● **What to produce**
A faithful copy of the data is what is wanted, minus any pictures.

**********

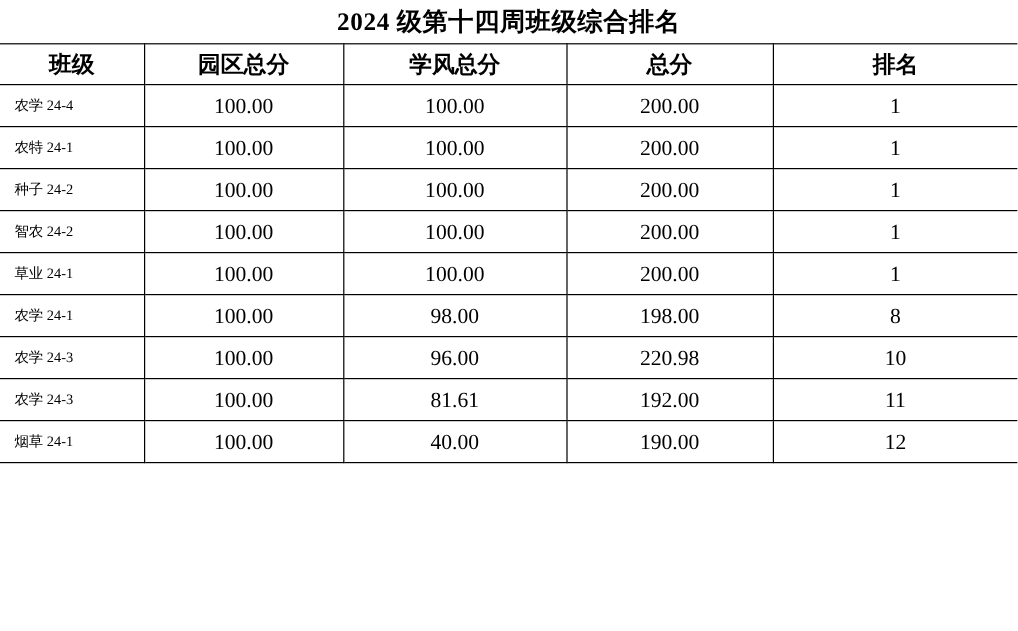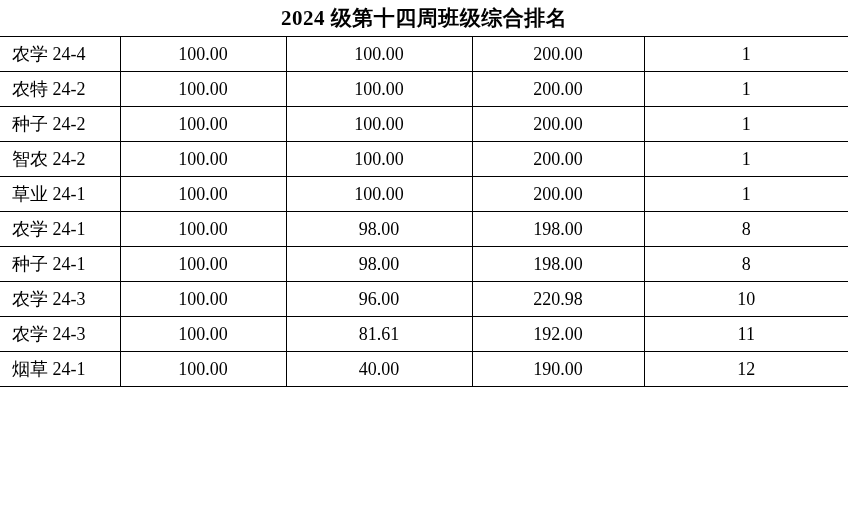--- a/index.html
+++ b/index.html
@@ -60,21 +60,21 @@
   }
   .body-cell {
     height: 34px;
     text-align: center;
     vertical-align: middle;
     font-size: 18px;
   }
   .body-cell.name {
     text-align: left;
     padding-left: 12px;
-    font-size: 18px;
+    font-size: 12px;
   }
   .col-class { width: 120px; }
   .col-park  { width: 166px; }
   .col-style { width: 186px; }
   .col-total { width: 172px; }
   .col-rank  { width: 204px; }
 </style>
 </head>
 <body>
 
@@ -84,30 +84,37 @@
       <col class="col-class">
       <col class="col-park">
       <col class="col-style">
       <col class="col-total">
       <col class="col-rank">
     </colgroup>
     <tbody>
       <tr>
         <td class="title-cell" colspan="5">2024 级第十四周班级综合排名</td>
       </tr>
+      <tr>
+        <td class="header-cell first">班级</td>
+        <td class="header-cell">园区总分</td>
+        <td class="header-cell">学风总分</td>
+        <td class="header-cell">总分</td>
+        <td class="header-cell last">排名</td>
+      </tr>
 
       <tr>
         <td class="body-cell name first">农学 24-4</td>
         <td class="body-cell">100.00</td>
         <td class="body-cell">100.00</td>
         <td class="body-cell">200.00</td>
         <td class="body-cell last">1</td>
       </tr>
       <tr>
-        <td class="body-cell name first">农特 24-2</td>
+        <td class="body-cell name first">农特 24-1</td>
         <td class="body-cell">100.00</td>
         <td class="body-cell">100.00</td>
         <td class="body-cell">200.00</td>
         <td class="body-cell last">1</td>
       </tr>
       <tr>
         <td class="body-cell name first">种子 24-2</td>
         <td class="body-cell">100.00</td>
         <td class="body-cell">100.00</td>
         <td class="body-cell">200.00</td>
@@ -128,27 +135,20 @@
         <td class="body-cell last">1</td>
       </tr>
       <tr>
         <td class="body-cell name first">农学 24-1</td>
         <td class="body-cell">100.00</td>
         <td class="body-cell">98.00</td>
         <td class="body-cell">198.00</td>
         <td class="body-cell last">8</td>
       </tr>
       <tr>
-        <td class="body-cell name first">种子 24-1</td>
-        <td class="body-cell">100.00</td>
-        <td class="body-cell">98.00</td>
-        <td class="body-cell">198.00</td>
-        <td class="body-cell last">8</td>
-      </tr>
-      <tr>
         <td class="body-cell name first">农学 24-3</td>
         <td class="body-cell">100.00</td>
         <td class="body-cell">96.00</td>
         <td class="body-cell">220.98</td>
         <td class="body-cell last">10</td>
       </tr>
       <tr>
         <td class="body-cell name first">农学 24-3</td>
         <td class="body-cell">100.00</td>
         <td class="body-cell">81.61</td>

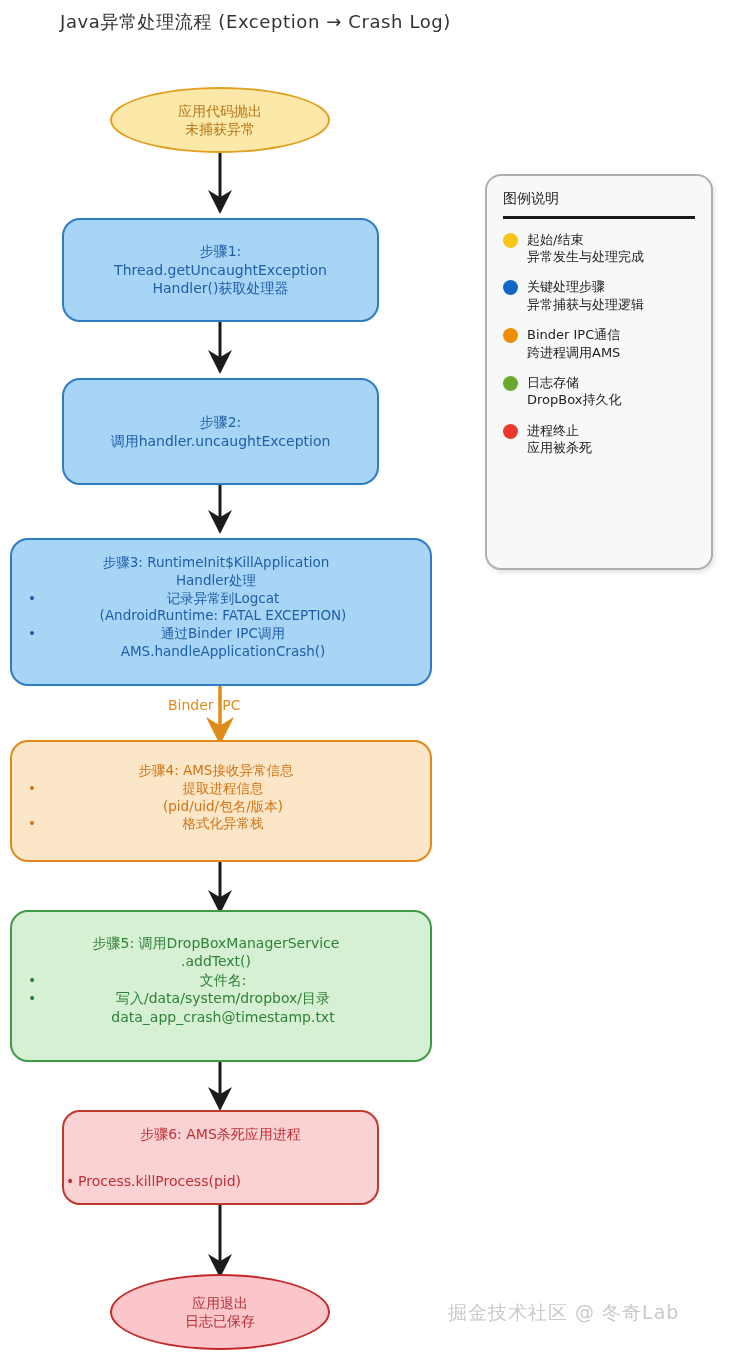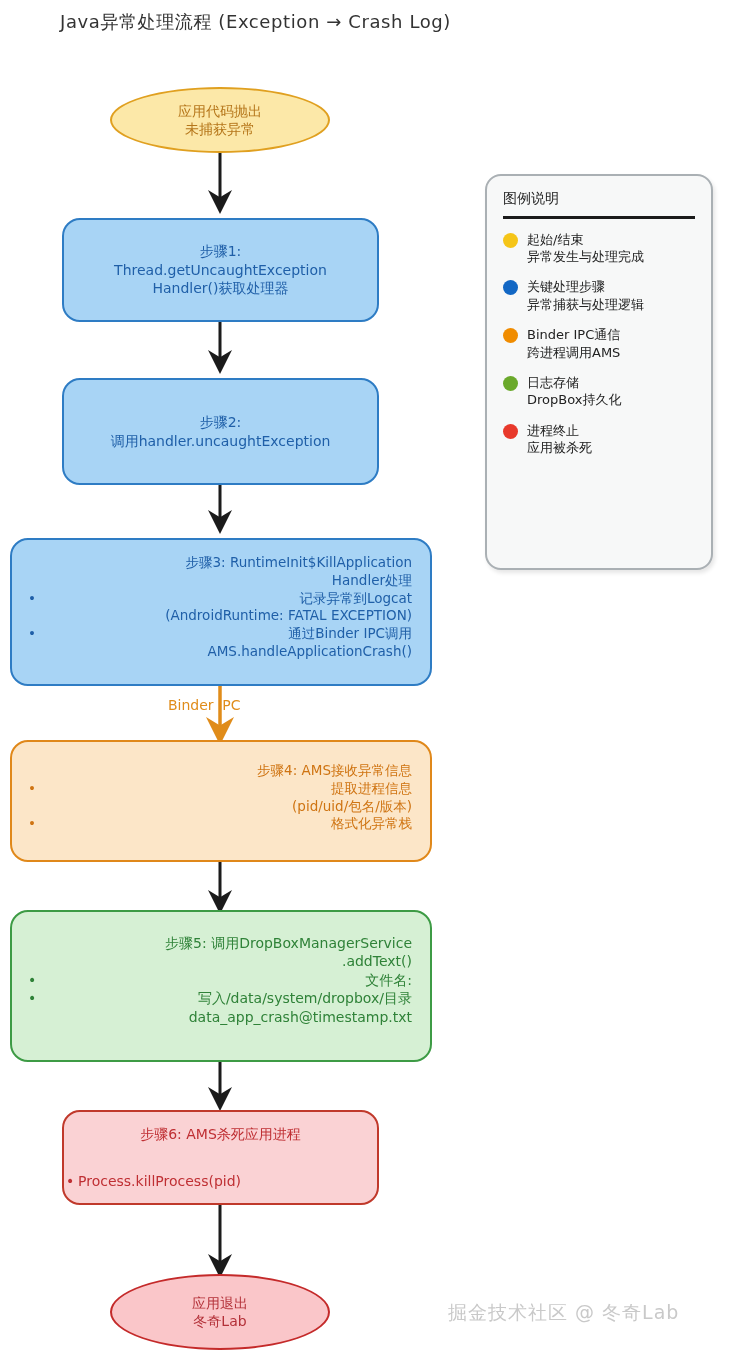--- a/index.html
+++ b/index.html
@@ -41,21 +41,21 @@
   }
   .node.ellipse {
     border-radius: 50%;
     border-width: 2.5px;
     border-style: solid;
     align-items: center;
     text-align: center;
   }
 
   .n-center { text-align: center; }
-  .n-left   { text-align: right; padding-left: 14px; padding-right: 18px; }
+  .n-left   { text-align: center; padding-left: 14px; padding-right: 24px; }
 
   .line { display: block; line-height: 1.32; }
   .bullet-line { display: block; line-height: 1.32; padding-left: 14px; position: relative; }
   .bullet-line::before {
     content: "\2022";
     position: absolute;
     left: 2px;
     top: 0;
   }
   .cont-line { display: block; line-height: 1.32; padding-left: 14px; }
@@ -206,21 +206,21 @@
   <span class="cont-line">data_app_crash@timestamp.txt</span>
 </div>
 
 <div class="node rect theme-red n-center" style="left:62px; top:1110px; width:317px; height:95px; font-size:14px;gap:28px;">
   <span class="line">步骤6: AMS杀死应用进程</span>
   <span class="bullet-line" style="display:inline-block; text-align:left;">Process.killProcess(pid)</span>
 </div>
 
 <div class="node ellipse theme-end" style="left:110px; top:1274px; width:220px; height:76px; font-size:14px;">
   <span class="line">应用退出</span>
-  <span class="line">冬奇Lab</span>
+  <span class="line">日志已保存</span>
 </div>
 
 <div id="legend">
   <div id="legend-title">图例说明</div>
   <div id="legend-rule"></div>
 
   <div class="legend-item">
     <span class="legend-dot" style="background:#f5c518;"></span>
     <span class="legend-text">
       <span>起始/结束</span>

**********

● **Worked solution**
--- a/index.html
+++ b/index.html
@@ -60,21 +60,21 @@
   }
   .body-cell {
     height: 34px;
     text-align: center;
     vertical-align: middle;
     font-size: 18px;
   }
   .body-cell.name {
     text-align: left;
     padding-left: 12px;
-    font-size: 18px;
+    font-size: 12px;
   }
   .col-class { width: 120px; }
   .col-park  { width: 166px; }
   .col-style { width: 186px; }
   .col-total { width: 172px; }
   .col-rank  { width: 204px; }
 </style>
 </head>
 <body>
 
@@ -84,30 +84,37 @@
       <col class="col-class">
       <col class="col-park">
       <col class="col-style">
       <col class="col-total">
       <col class="col-rank">
     </colgroup>
     <tbody>
       <tr>
         <td class="title-cell" colspan="5">2024 级第十四周班级综合排名</td>
       </tr>
+      <tr>
+        <td class="header-cell first">班级</td>
+        <td class="header-cell">园区总分</td>
+        <td class="header-cell">学风总分</td>
+        <td class="header-cell">总分</td>
+        <td class="header-cell last">排名</td>
+      </tr>
 
       <tr>
         <td class="body-cell name first">农学 24-4</td>
         <td class="body-cell">100.00</td>
         <td class="body-cell">100.00</td>
         <td class="body-cell">200.00</td>
         <td class="body-cell last">1</td>
       </tr>
       <tr>
-        <td class="body-cell name first">农特 24-2</td>
+        <td class="body-cell name first">农特 24-1</td>
         <td class="body-cell">100.00</td>
         <td class="body-cell">100.00</td>
         <td class="body-cell">200.00</td>
         <td class="body-cell last">1</td>
       </tr>
       <tr>
         <td class="body-cell name first">种子 24-2</td>
         <td class="body-cell">100.00</td>
         <td class="body-cell">100.00</td>
         <td class="body-cell">200.00</td>
@@ -128,27 +135,20 @@
         <td class="body-cell last">1</td>
       </tr>
       <tr>
         <td class="body-cell name first">农学 24-1</td>
         <td class="body-cell">100.00</td>
         <td class="body-cell">98.00</td>
         <td class="body-cell">198.00</td>
         <td class="body-cell last">8</td>
       </tr>
       <tr>
-        <td class="body-cell name first">种子 24-1</td>
-        <td class="body-cell">100.00</td>
-        <td class="body-cell">98.00</td>
-        <td class="body-cell">198.00</td>
-        <td class="body-cell last">8</td>
-      </tr>
-      <tr>
         <td class="body-cell name first">农学 24-3</td>
         <td class="body-cell">100.00</td>
         <td class="body-cell">96.00</td>
         <td class="body-cell">220.98</td>
         <td class="body-cell last">10</td>
       </tr>
       <tr>
         <td class="body-cell name first">农学 24-3</td>
         <td class="body-cell">100.00</td>
         <td class="body-cell">81.61</td>

--- a/index.html
+++ b/index.html
@@ -41,21 +41,21 @@
   }
   .node.ellipse {
     border-radius: 50%;
     border-width: 2.5px;
     border-style: solid;
     align-items: center;
     text-align: center;
   }
 
   .n-center { text-align: center; }
-  .n-left   { text-align: right; padding-left: 14px; padding-right: 18px; }
+  .n-left   { text-align: center; padding-left: 14px; padding-right: 24px; }
 
   .line { display: block; line-height: 1.32; }
   .bullet-line { display: block; line-height: 1.32; padding-left: 14px; position: relative; }
   .bullet-line::before {
     content: "\2022";
     position: absolute;
     left: 2px;
     top: 0;
   }
   .cont-line { display: block; line-height: 1.32; padding-left: 14px; }
@@ -206,21 +206,21 @@
   <span class="cont-line">data_app_crash@timestamp.txt</span>
 </div>
 
 <div class="node rect theme-red n-center" style="left:62px; top:1110px; width:317px; height:95px; font-size:14px;gap:28px;">
   <span class="line">步骤6: AMS杀死应用进程</span>
   <span class="bullet-line" style="display:inline-block; text-align:left;">Process.killProcess(pid)</span>
 </div>
 
 <div class="node ellipse theme-end" style="left:110px; top:1274px; width:220px; height:76px; font-size:14px;">
   <span class="line">应用退出</span>
-  <span class="line">冬奇Lab</span>
+  <span class="line">日志已保存</span>
 </div>
 
 <div id="legend">
   <div id="legend-title">图例说明</div>
   <div id="legend-rule"></div>
 
   <div class="legend-item">
     <span class="legend-dot" style="background:#f5c518;"></span>
     <span class="legend-text">
       <span>起始/结束</span>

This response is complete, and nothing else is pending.